Once you find the line with "RAN WG2, RAN1" in the data below, transcribe exactly each line from there to the line with "- The company", inclusive, and nothing else. Drop the pictures.
*****
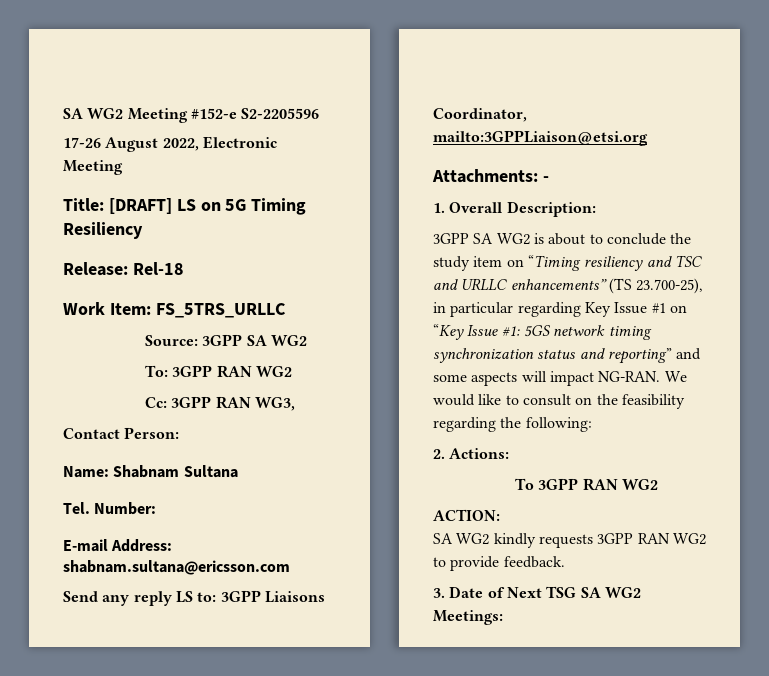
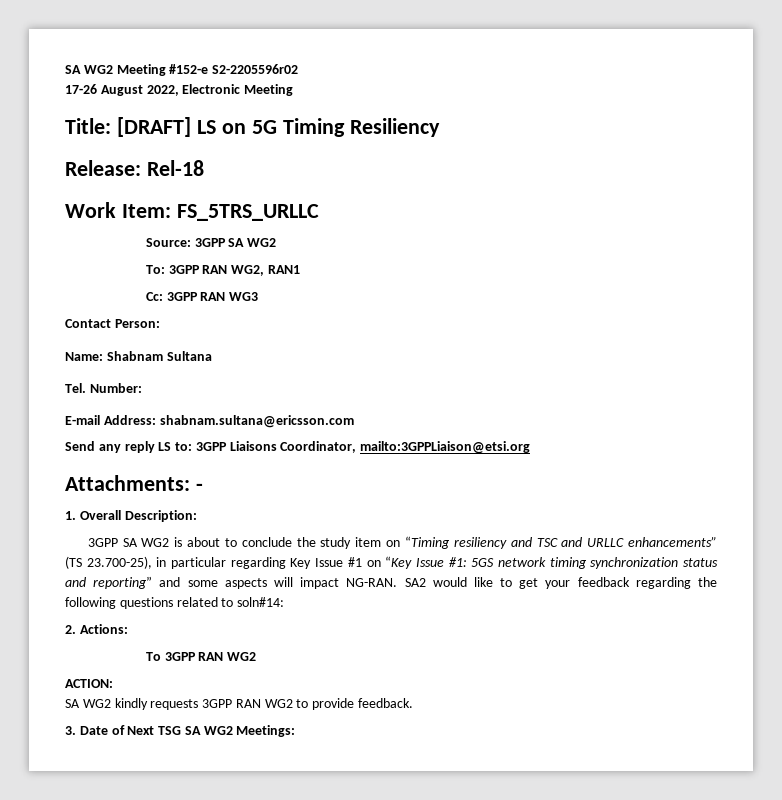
- SA WG2 Meeting #152-e S2-2205596
+ SA WG2 Meeting #152-e S2-2205596r02
- To: 3GPP RAN WG2
+ To: 3GPP RAN WG2, RAN1
- Cc: 3GPP RAN WG3,
+ Cc: 3GPP RAN WG3
- We would like to consult on the feasibility regarding the following:
+ SA2 would like to get your feedback regarding the following questions related to soln#14:

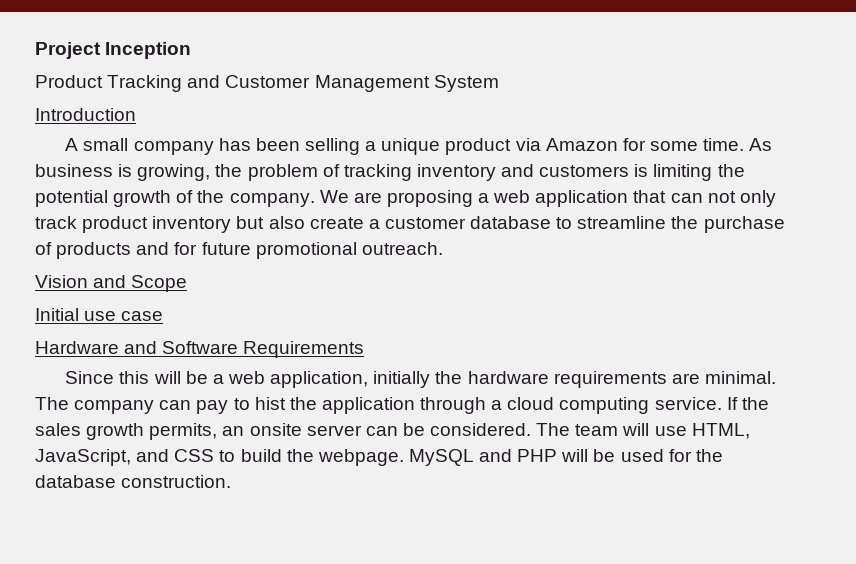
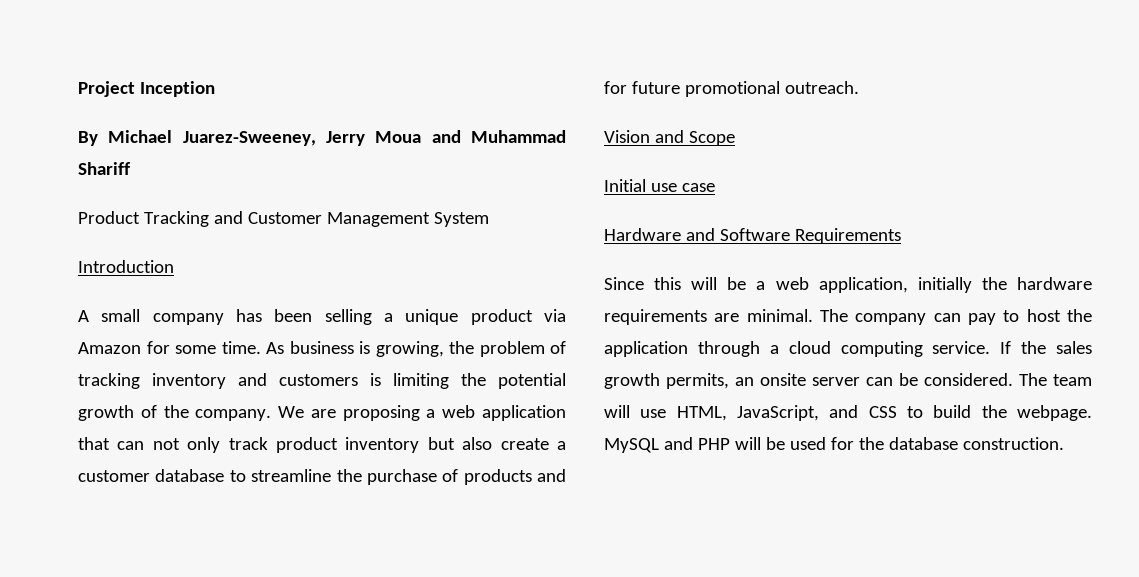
+ By Michael Juarez-Sweeney, Jerry Moua and Muhammad Shariff
- The company can pay to hist the application through a cloud computing service.
+ The company can pay to host the application through a cloud computing service.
*****
## FINAL ANSWER
+ To: 3GPP RAN WG2, RAN1
- Cc: 3GPP RAN WG3,
+ Cc: 3GPP RAN WG3
- We would like to consult on the feasibility regarding the following:
+ SA2 would like to get your feedback regarding the following questions related to soln#14:

+ By Michael Juarez-Sweeney, Jerry Moua and Muhammad Shariff
- The company can pay to hist the application through a cloud computing service.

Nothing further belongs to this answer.